Le dernier contrat, acté ce mois-ci, concerne Alstom et porte sur 500 millions d’euros pour 22,5 kilomètres de tramway reliant les sites d’AlUla inscrits au patrimoine de l’Unesco. Soit la plus longue ligne à batterie sans caténaire au monde, « parce que les Saoudiens veulent conjuguer préservation et innovation » pointe Sophie Makariou, directrice scientifique d’Afalula. Cela se vérifie dans le futur hôtel troglodyte de 40 chambres luxueuses imaginé par Jean Nouvel avec Bouygues Construction dans ces falaises de grès ocre, très complexe à réaliser (800 millions d’euros). Ou dans les solutions les plus avancées de cybersécurité et de sûreté déployées par Thales (42 millions d’euros) afin de protéger cet exceptionnel ensemble d’objets anciens, de tombes millénaires ou de formations rocheuses telle Elephant rock.
Une équipe France
Plus le projet prend forme, plus le terrain de jeu s’étend. RATP Dev a été sollicité pour la mise en place d’un plan de Mobilité 360 ; le Centre Pompidou pour la création d’un musée d’art contemporain ; Amane Advisors pour la gestion de déchets ; idverde pour l’aménagement paysager durable ; Ferrandi Paris pour un collège en arts culinaires, gestion hôtelière et métiers du tourisme ; le consortium SEA (Setec, Egis, Assystem) pour ses ingénierie de villes intelligentes… « C’est toute une équipe France qui s’active » poursuit Jean-Yves Le Drian, mentionnant encore l’accompagnement d’une filière de la datte, d’une autre dans le parfum et les arômes, ou encore d’une troisième extrêmement ambitieuse dans le domaine équestre. « Il y aura deux pôles : une plateforme dédiée à la compétition équestre, en particulier dans toutes les disciplines olympiques, et un village de loisirs autour du cheval, comprenant un musée, un centre d’équitation, une académie, des pensions pour chevaux, des formations de palefreniers, de maréchaux-ferrants… » pointe Antoine Sinniger, ancien du Cadre Noir de Saumur (l’école nationale d’équitation) et ex-directeur du Pôle international du cheval de Deauville, débauché par Afalula.

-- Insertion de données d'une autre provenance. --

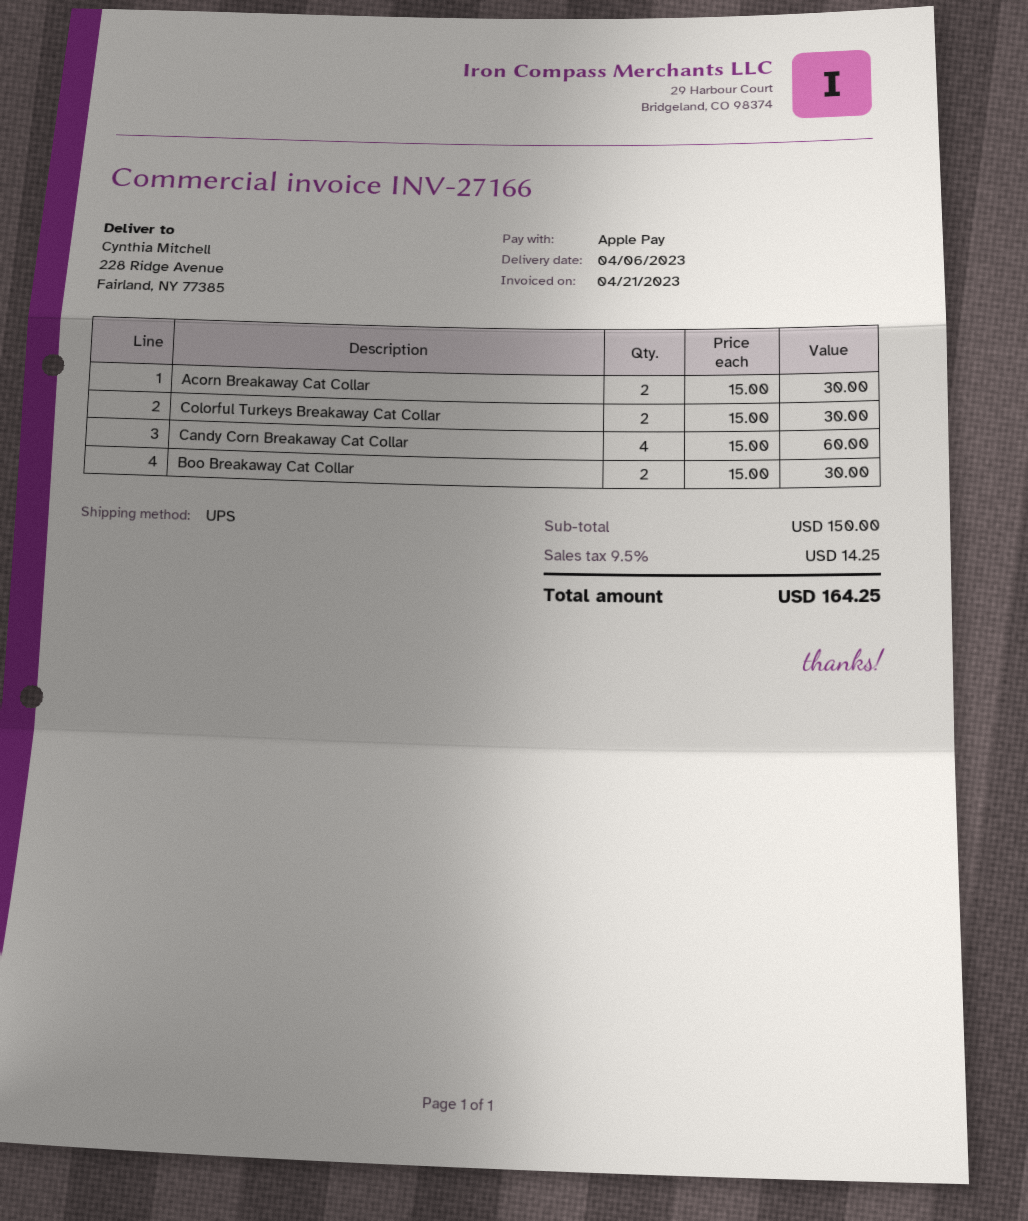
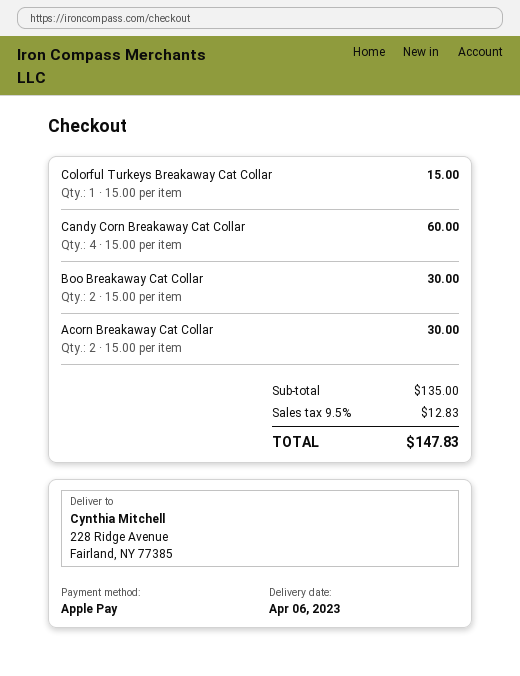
Colorful Turkeys Breakaway Cat Collar: 2 x 15.00 = 30.00 -> 1 x 15.00 = 15.00
subtotal: 150.00 -> 135.00
tax: 9.5% = 14.25 -> 9.5% = 12.83
total: 164.25 -> 147.83

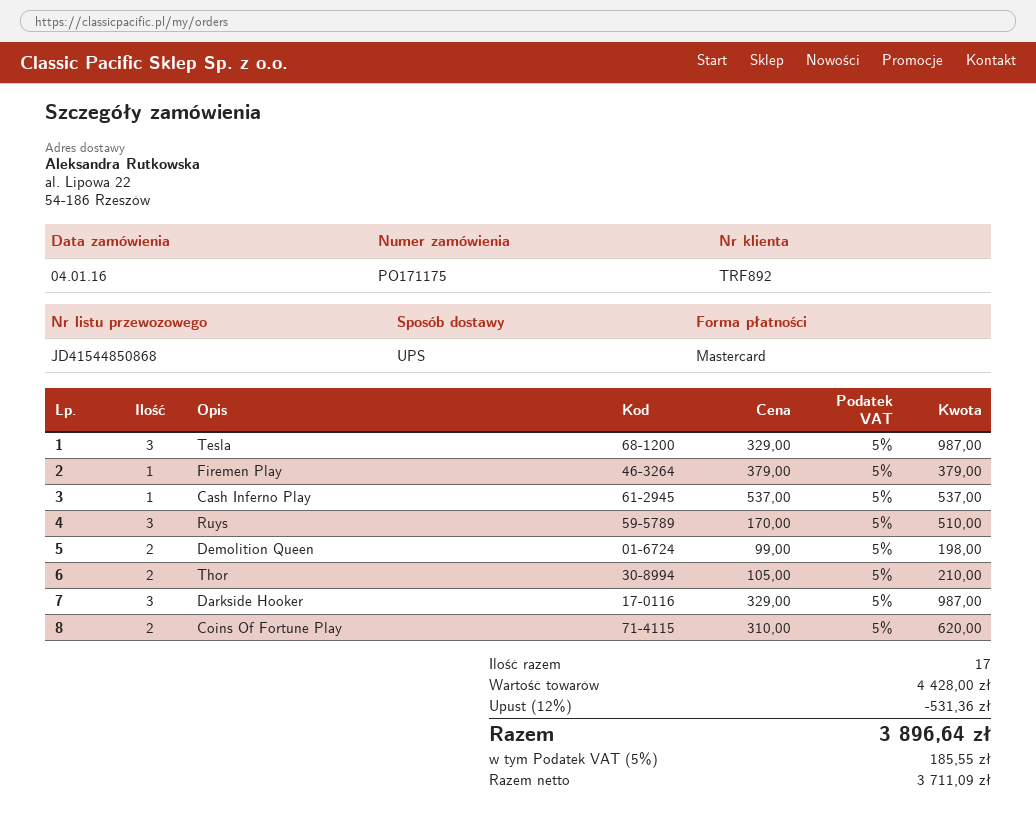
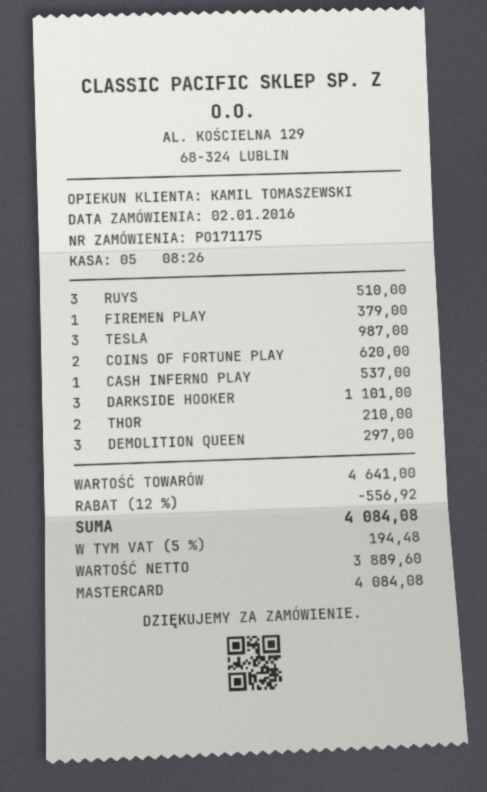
order date: 2016-01-04 -> 2016-01-02
Demolition Queen: 2 for 198.00 -> 3 for 297.00
Darkside Hooker: 3 for 987.00 -> 3 for 1101.00
subtotal: 4428.00 -> 4641.00
discount: 12% = 531.36 -> 12% = 556.92
net: 3711.09 -> 3889.60
tax: 5% = 185.55 -> 5% = 194.48
total: 3896.64 -> 4084.08

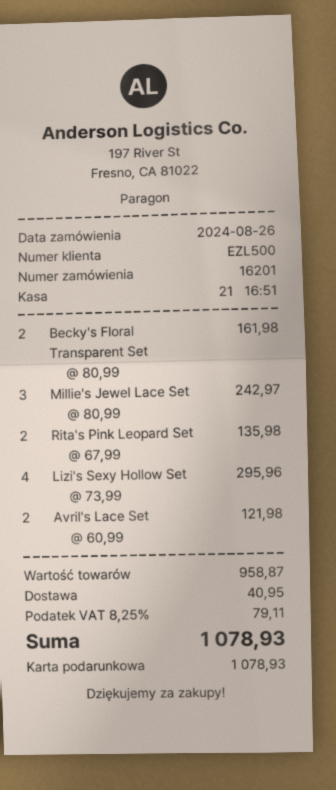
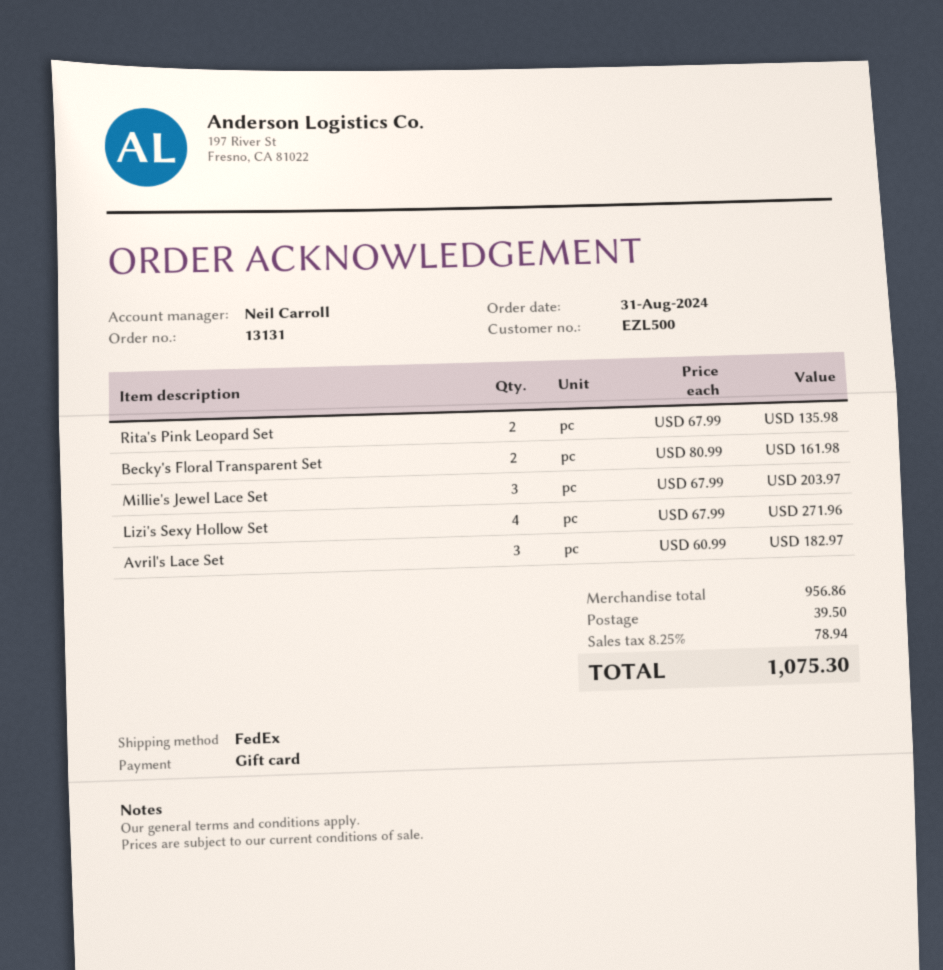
order number: 16201 -> 13131
order date: 2024-08-26 -> 2024-08-31
Millie's Jewel Lace Set: 3 x 80.99 = 242.97 -> 3 x 67.99 = 203.97
Lizi's Sexy Hollow Set: 4 x 73.99 = 295.96 -> 4 x 67.99 = 271.96
Avril's Lace Set: 2 x 60.99 = 121.98 -> 3 x 60.99 = 182.97
subtotal: 958.87 -> 956.86
shipping: 40.95 -> 39.50
tax: 8.25% = 79.11 -> 8.25% = 78.94
total: 1078.93 -> 1075.30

Pour Sophie Makariou, directrice scientifique d’Afalula, « il faut comprendre que ce n’est pas une diversification de l’économie après-pétrole qui est visée, mais bien la création de nouvelles filières d’emploi dès maintenant : 60 % des 30 millions d’habitants ont moins de 30 ans, et 300.000 jeunes arrivent chaque année sur le marché du travail tandis que le taux d’emploi des femmes progresse très rapidement ». En témoignent ces jeunes conductrices recrutées par Uber alors même qu’elles ne pouvaient pas passer leur permis jusqu’en 2017 dans ce royaume très conservateur.